The human trials with L. reuteri began in August 2016 at the Denver VA Hospital, headed up by Lowry and Lisa Brenner, a psychiatry professor at the University of Colorado Denver School of Medicine. In addition to asking veterans to down a daily allotment of bacteria or placebo—the volunteers are unaware of which substance they are taking—each participant has been asked to keep a diary of gastrointestinal symptoms for about two weeks, and submit to stool tests. Participants then return for further blood tests covering various biomarkers of inflammation and gut permeability. Then, after eight weeks, the veterans are subjected to stress testing like the mice.

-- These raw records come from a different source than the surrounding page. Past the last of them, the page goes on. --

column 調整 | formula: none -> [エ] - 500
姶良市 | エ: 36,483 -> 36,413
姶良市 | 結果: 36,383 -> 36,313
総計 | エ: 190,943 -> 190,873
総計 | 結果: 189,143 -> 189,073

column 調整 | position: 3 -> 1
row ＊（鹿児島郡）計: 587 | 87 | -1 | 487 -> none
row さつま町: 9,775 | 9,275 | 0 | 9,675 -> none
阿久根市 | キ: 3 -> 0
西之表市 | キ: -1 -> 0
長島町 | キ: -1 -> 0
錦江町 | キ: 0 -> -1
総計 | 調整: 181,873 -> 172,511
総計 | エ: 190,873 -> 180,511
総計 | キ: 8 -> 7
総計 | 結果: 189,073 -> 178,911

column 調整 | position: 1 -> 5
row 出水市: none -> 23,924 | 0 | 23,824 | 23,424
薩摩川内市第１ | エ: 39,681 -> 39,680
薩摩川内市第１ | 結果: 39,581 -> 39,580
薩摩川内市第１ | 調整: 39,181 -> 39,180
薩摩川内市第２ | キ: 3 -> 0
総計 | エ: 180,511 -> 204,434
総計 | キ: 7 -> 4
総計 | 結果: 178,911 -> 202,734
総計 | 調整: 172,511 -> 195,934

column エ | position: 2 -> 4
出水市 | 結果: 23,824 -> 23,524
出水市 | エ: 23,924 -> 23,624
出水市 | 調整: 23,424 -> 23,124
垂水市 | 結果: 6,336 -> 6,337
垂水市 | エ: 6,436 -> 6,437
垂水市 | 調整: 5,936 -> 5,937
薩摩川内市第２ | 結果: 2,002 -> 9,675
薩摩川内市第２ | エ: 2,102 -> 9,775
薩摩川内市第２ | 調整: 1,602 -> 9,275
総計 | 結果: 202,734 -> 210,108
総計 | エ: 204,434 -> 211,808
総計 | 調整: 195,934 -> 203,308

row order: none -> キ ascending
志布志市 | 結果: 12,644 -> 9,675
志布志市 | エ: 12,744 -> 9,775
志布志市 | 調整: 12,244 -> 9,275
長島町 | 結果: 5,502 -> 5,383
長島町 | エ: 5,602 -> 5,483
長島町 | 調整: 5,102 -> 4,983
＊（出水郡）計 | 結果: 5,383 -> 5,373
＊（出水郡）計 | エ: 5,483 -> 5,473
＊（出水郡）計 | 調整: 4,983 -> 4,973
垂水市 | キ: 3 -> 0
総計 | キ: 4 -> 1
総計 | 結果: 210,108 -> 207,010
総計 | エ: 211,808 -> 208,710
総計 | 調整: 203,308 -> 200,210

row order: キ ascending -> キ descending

Instead of exposing them to large mice, however, they are asked to do something even more intimidating to many humans: give a speech in front of a group while researchers collect their psychological and physiological stress measures (including heart rate variability and galvanic skin response). Participants also receive final blood and stool tests for biomarkers of inflammation, gut permeability and any changes in the microbiome. Final results from the study are expected in May 2018.
The foundational work behind this study is “very provocative” because it validates the concept of immunizing against a variety of stress-related disorders, says John Cryan, head of the Department of Anatomy and Neuroscience at University College Cork in Ireland, who was not involved with the work. The findings, he says, suggest this may be a promising way to help fight anxiety in PTSD patients.